Having offered these, I have several queries for my Noble Readers.
First, if you've read Alphabetical Africa and know of any errors that aren't on this list... please leave them in comments, and I'll add them to this table!
Second, can you think of a better patch for any of the errors that I've already found? Again, please leave suggestions in comments.
And finally: does anyone know Walter Abish, or know anyone who knows Walter Abish, or even know anyone who knows anyone at New Directions (his publisher)? It'd be great to see
Alphabetical Africa 1.2 published, with all known errors removed & fixed. (Or, if these are indeed deliberate, to get confirmation of this fact.)
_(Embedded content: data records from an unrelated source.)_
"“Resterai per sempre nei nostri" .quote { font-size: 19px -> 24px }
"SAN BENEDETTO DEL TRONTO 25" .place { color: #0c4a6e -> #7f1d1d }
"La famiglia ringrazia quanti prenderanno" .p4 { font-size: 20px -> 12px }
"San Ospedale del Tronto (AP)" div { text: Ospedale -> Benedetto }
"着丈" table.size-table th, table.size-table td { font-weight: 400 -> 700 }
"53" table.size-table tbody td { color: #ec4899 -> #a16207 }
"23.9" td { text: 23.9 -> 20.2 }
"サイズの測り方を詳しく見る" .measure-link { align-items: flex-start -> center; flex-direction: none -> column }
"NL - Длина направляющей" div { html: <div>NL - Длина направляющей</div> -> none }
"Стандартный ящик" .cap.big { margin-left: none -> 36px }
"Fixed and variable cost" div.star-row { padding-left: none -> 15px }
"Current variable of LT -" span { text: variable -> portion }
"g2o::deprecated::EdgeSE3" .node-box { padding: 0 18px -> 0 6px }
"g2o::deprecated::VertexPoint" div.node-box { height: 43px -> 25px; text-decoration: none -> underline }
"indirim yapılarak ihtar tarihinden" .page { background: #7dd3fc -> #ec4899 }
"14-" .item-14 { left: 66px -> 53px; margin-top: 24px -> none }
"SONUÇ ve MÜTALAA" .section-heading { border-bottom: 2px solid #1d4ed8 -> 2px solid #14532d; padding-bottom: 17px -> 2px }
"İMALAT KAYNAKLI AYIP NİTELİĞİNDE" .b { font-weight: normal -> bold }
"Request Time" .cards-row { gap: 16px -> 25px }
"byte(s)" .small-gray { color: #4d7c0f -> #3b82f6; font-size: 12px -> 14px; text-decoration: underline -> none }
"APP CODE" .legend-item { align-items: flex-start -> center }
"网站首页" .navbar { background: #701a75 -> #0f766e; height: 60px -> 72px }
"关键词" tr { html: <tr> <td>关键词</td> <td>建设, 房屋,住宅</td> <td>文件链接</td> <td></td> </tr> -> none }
In the meantime, I offer them to any and all readers of
Alphabetical Africa as an unauthorized erratum sheet. Feel free to mentally substitute (or even physically write in, if you buy it rather than get it from the library) these corrections for a smoother, error-free Alphabetical Africa experience.
______________________
* This gets at a separate issue, which I don't have time to go into -- a subfield in the study of literary (and more broadly artistic) constraint that I'd like to see someone delve into: there seems to me a distinction between constraints that one can imagine becoming a form, that is, a generalized practice (however obscure and marginal) with multiple works to its credit, and those that seem inexorably one-time works, constraints that are hard to imagine re-using without the results being hopelessly derivative (and which therefore will be used only in works that are formally and openly derivative, i.e. the aforementioned
review of Abish's book written under (half) its constraints). The distinction would be, therefore, between (on the one hand) lipograms, which
have a long (if not all that proud) history which predated
Perec's novel (and which have also had an ongoing life beyond it, including
multiple variations on the theme), and (on the other hand) something like Abish's constraint, which it seems to me hard to imagine replicating, not because of the technical challenge, but simply because of the overwhelming feeling that it's been
done. (Where this border lies is, obviously, a point subject to dispute.)